Comprenne qui pourra, ou voudra. En tout cas, là où l’aventure aurait pu prendre un tournant Mac DeMarco (no comment) qui l’aurait pour moi d’emblée disqualifié, il y a une justesse de la composition, du choix de l’instrumentation, qui place paradoxalement cette musique à cent lieues de la rétromanie. J’avoue ne pas savoir vraiment expliquer le pourquoi de cela. Chaque chanson, expansive dans sa modestie, déroule des processus de composition en apparence basiques, des petites combines qui les rendent uniques et imparables : de jolies guitares électriques ET acoustiques – voir des lap steel il me semble, comme sur « Pahuus vallitsee » – qui lâchent des riffs parfaits et des bends dans tous les sens, des synthés pointillistes et sautillants (« Talvitakki », ce gros rock rigolo) mais aussi des pianos et des orgues qui donnent les émotions (« Pyöräilyhousut »), des batteries qui ne dépassent pas, des effets audacieux (les bips et la batterie sous flanger sur le tube interstellaire « Kusenhajuinen Cowboy ») ; et puis la voix de Tuomas, si simple et si belle, parfois emportée par d’autres (« Välisoitto », saudade maximum avec ces chœurs et ces discussions de comptoir), chantant dans cette langue mystérieuse qui arrive à faire cohabiter musique brésilienne et Schlager – à chaque fois que débute « Toteemipaalu », je crois que c’est une sorte de reprise osée d’une bossa, alors qu’en fait pas du tout.

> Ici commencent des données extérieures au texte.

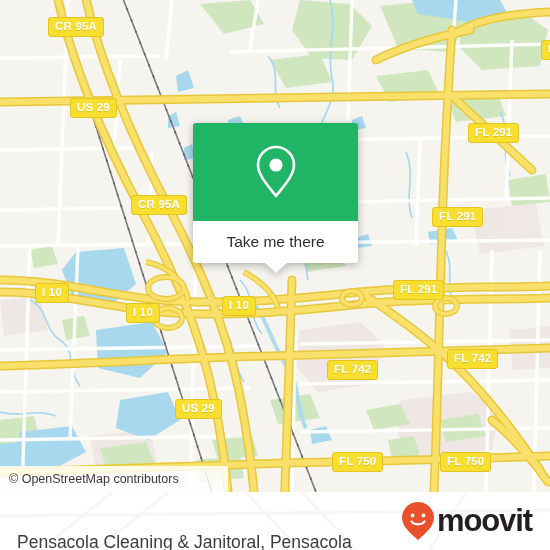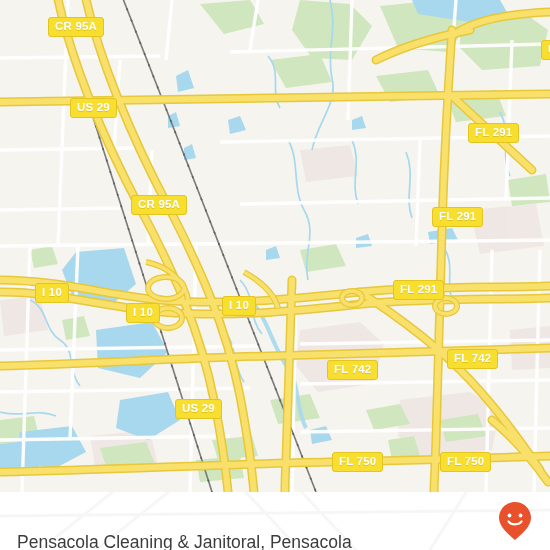"Take me there" div { html: none -> <div> <div> <svg> <path></path> <circle></circle> </svg> </div> <div> <span>Take me there</span> </div> <div></div> </div> }
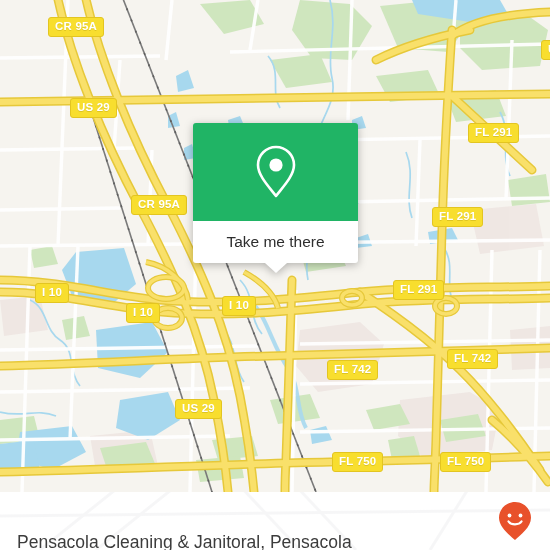"© OpenStreetMap contributors" div { html: none -> <div> <span>© OpenStreetMap contributors</span> </div> }
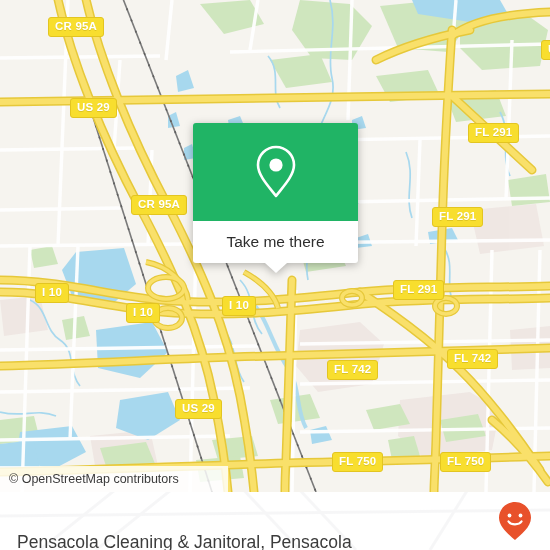"moovit" span { html: none -> <span>moovit</span> }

Cette façon de faire cohabiter rock de stade un peu glam et chanson mélancolique (cf. « Varjokuva ») et fantasque (« Osasia », c’est pas trop les sims, franchement ?) sur des formats souvent très courts (rien ne dépasse trois minutes) me semble être un achèvement de la forme pop, même si cela sonne comme un contre-sens. Il y a la fois quelque chose de Neil Young, des Beatles, de Dick Annegarn, de Bowie, des Sparks, d’Harry Nilsson, de Warren Zevon, de tellement de choses qui m’ont bouleversé mais avec lesquelles j’ai pu prendre de la distance, et qui redeviennent ici totalement actuelles. Et c’est donc encore par un chemin sinueux qui, d’Emmaüs à Bandcamp, de la guerre du Vietnam comme trauma à la guerre du Vietnam comme improbable symbole ou signe, du Nhạc Vàng à la Finlande, nous a conduits, comme toujours, de la musique pop à la musique pop.